Consciousness (the mind) exists independently of physical reality (the material brain). If that is the case, one must explain how the non-material mind (consciousness) can affect physical reality.
Paul Churchland, at the University of California’s Institute for Neural Computation, made the observation that, in cases of brain damage caused by accidents, drugs or mental disease, consciousness and awareness can be extensively changed. If the mind is separate and immaterial, how can it be changed by material causes? How could there be material damage an immaterial entity?
Many patients who have had damage to their brains have exhibited permanent changes in their minds, indications that there is a correlation between mental states and brain states.
Another problem with mind / body dualism is that, if the mind can exist independent of the physical realm, how does one explain the creation and retention of physical memory? How can something material interact with something that is immaterial?

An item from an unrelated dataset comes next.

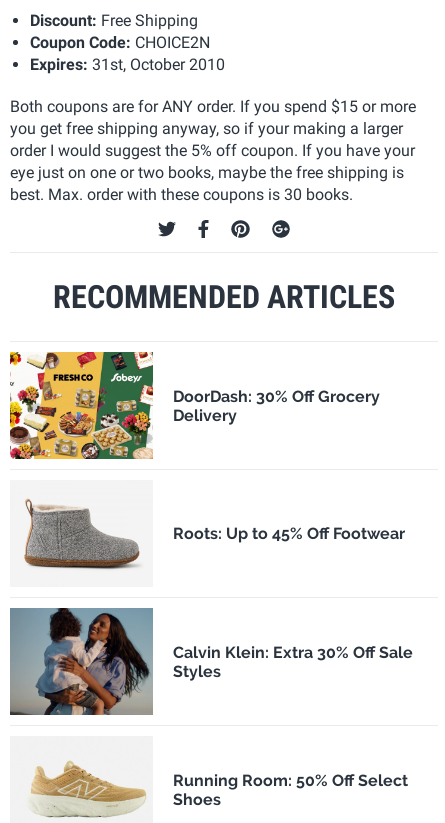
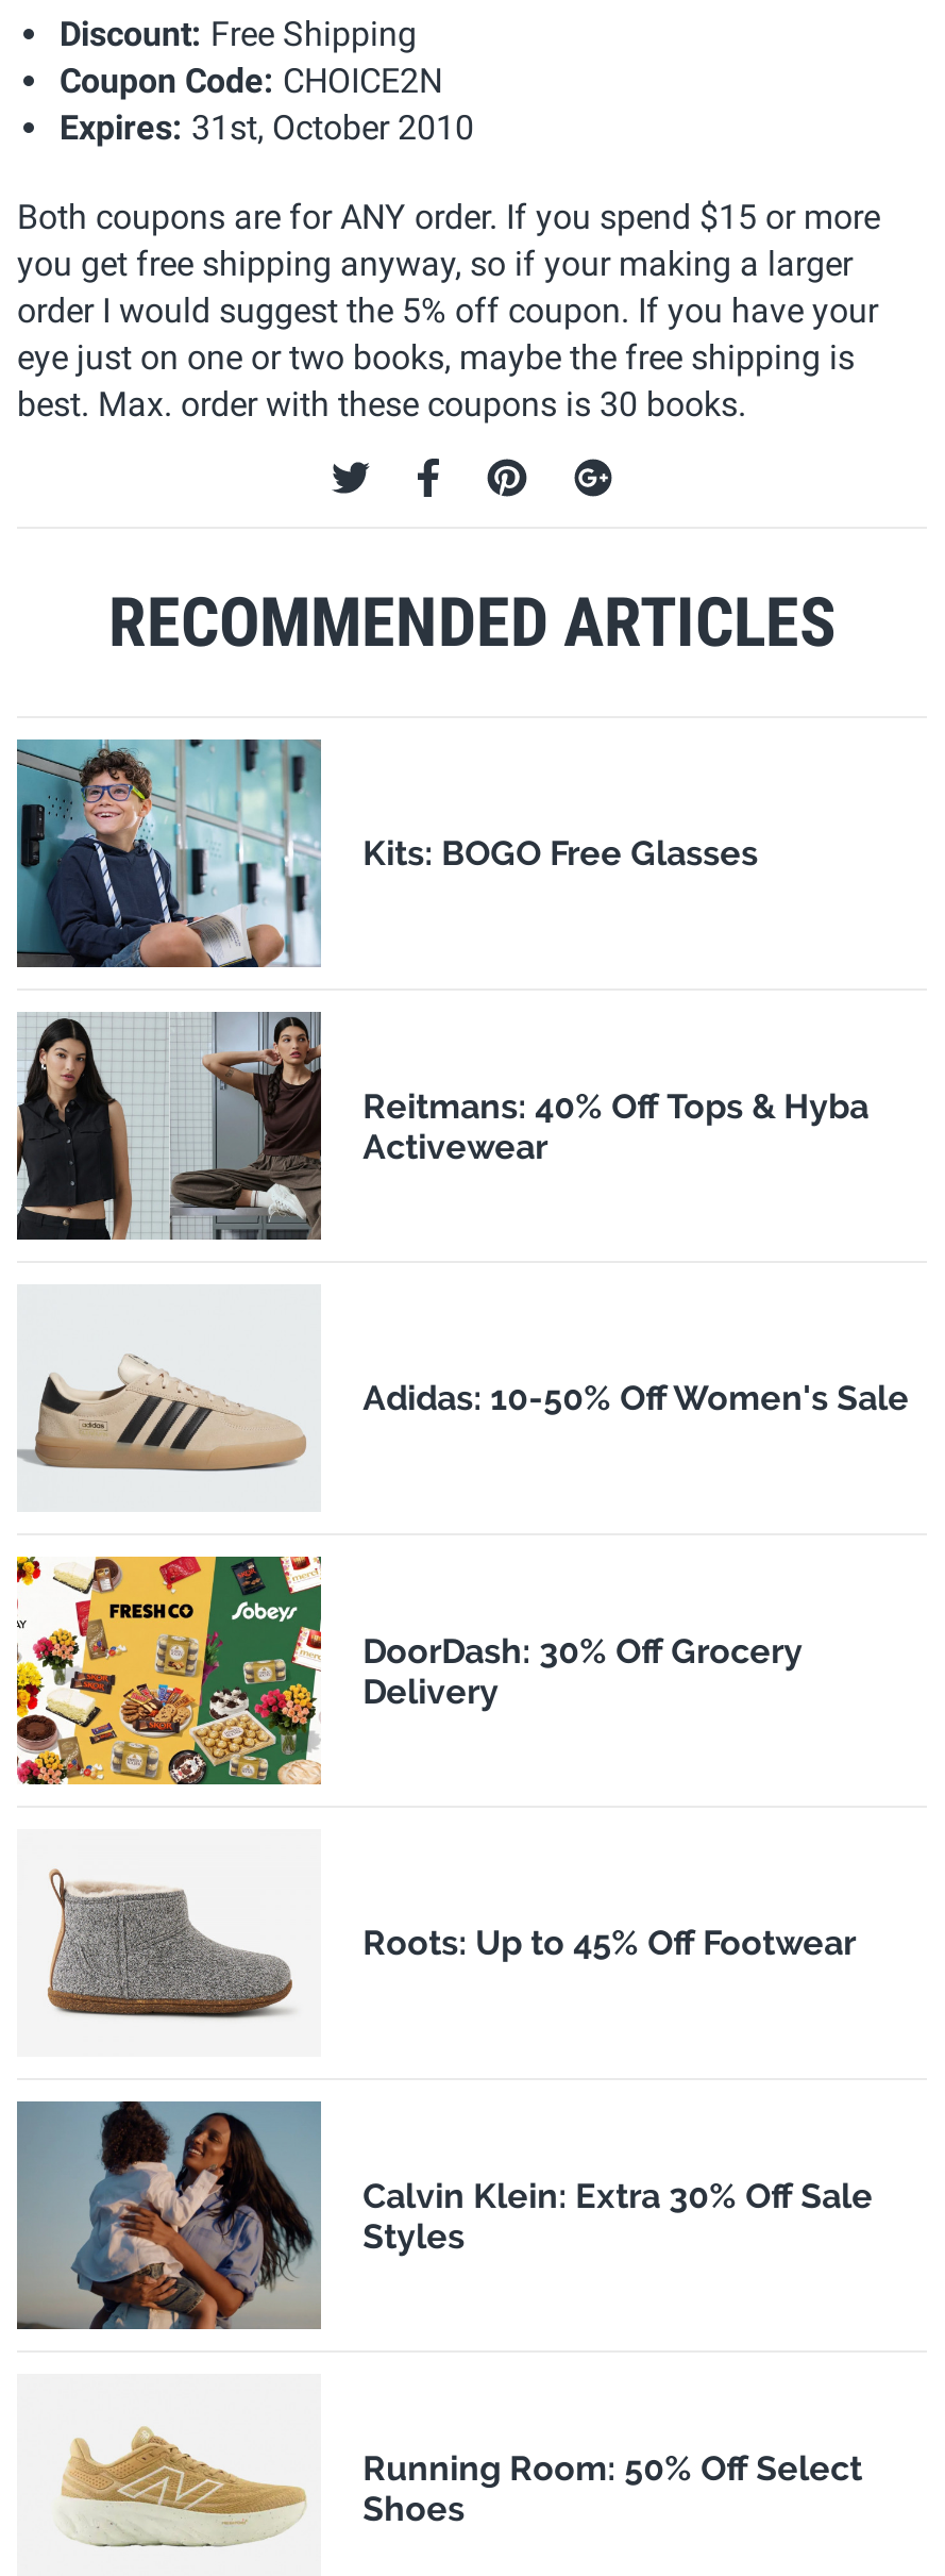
none -> [15,737,758,969] [image] | Kits: BOGO Free Glasses
none -> [15,1010,869,1242] [image] | Reitmans: 40% Off Tops & Hyba | Activewear
none -> [19,1352,909,1474] [image] | Adidas: 10-50% Off Women's Sale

Any action by a non-physical mind on the brain would be a violation of conservation of energy. In neuroscience experiments, brain scans have uncovered brain activity up to 10 seconds before an actual activity is carried out. This is strong evidence that cognitive processes have a physical basis in the brain. Human beings begin their existence as a totally physical and material entity. There is nothing mentalistic or nonmaterial involved in conception. Research and observations strongly indicate that the mind is created in the brain and cannot exist without a material brain.
There is some new and interesting research on the effects of mind altering substances such as dimethyltryptamine (DMT), which indicates strongly that material brain changes caused by hallucinatory drugs could explain consciousness. We will report on that in another blog.
^ Churchland, Paul (1988) Matter and Consciousness, Revised Edition, Cambridge, MA: MIT Press.
^ Lycan, William (1996) "Philosophy of Mind" in The Blackwell Companion to Philosophy, ed. Nicholas Bunnin and E. P. Tsui-James, Oxford: Blackwell Publishers.
^ Dehaene, Stanislas (2002). The Cognitive Neuroscience of Consciousness. MIT. p. 4.